A facility in Houston where girls who crossed the border into the United States alone is being closed and minors were removed immediately, the U.S. Department of Health and Human Services (HHS) reported. ) on Saturday.

Some 450 girls have remained in an Unaccompanied Children’s Emergency Admission Center (EIS) since April 1, operated by the National Association of Christian Churches (NAACC). from Bush Intercontinental Airport.

“The NACC EIS in Houston and other Emergency Admission Centers are being used as a temporary measure,” HHS said in a statement.

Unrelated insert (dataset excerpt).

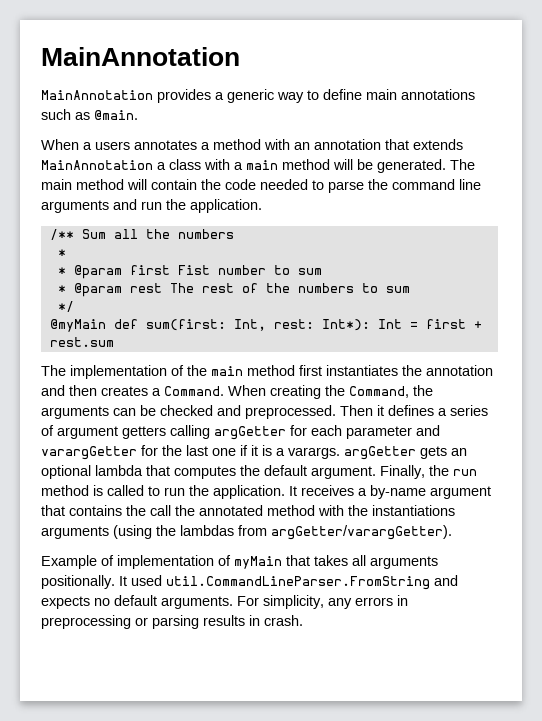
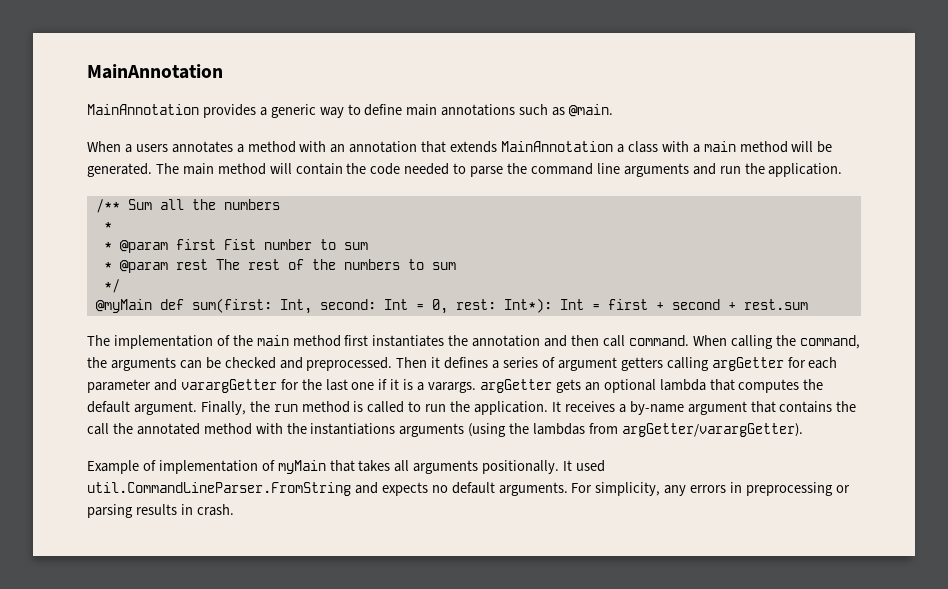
(266, 325) none -> [319,299,448,314] second: Int = 0,
(482, 325) none -> [671,299,736,310] second +
[101,385,409,399] creates a Command. When creating the Command, -> [602,335,860,349] call command. When calling the command,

Representatives of FIDEL, a Houston-based immigrant rights group, praised the eviction of the girls, who according to FIDEL director Cesar Espinosa are between 13 and 17 years old, although they questioned the reasons for the measure.

Espinosa said an incident was reported at the center on Friday night and a FIDEL employee saw police and ambulances outside the site, but was unable to determine what had happened.

“There seemed to be a lot of confusion about what was going on,” said Espinosa, who translated the description of the scene narrated into Spanish by employee Alain Cisneros. “People there seemed to be in a sad posture, with their heads down and seemed to wipe away tears.”

Houston police have not yet responded to a phone call Saturday seeking statements on the matter. And a call to the National Association of Christian Churches was not answered.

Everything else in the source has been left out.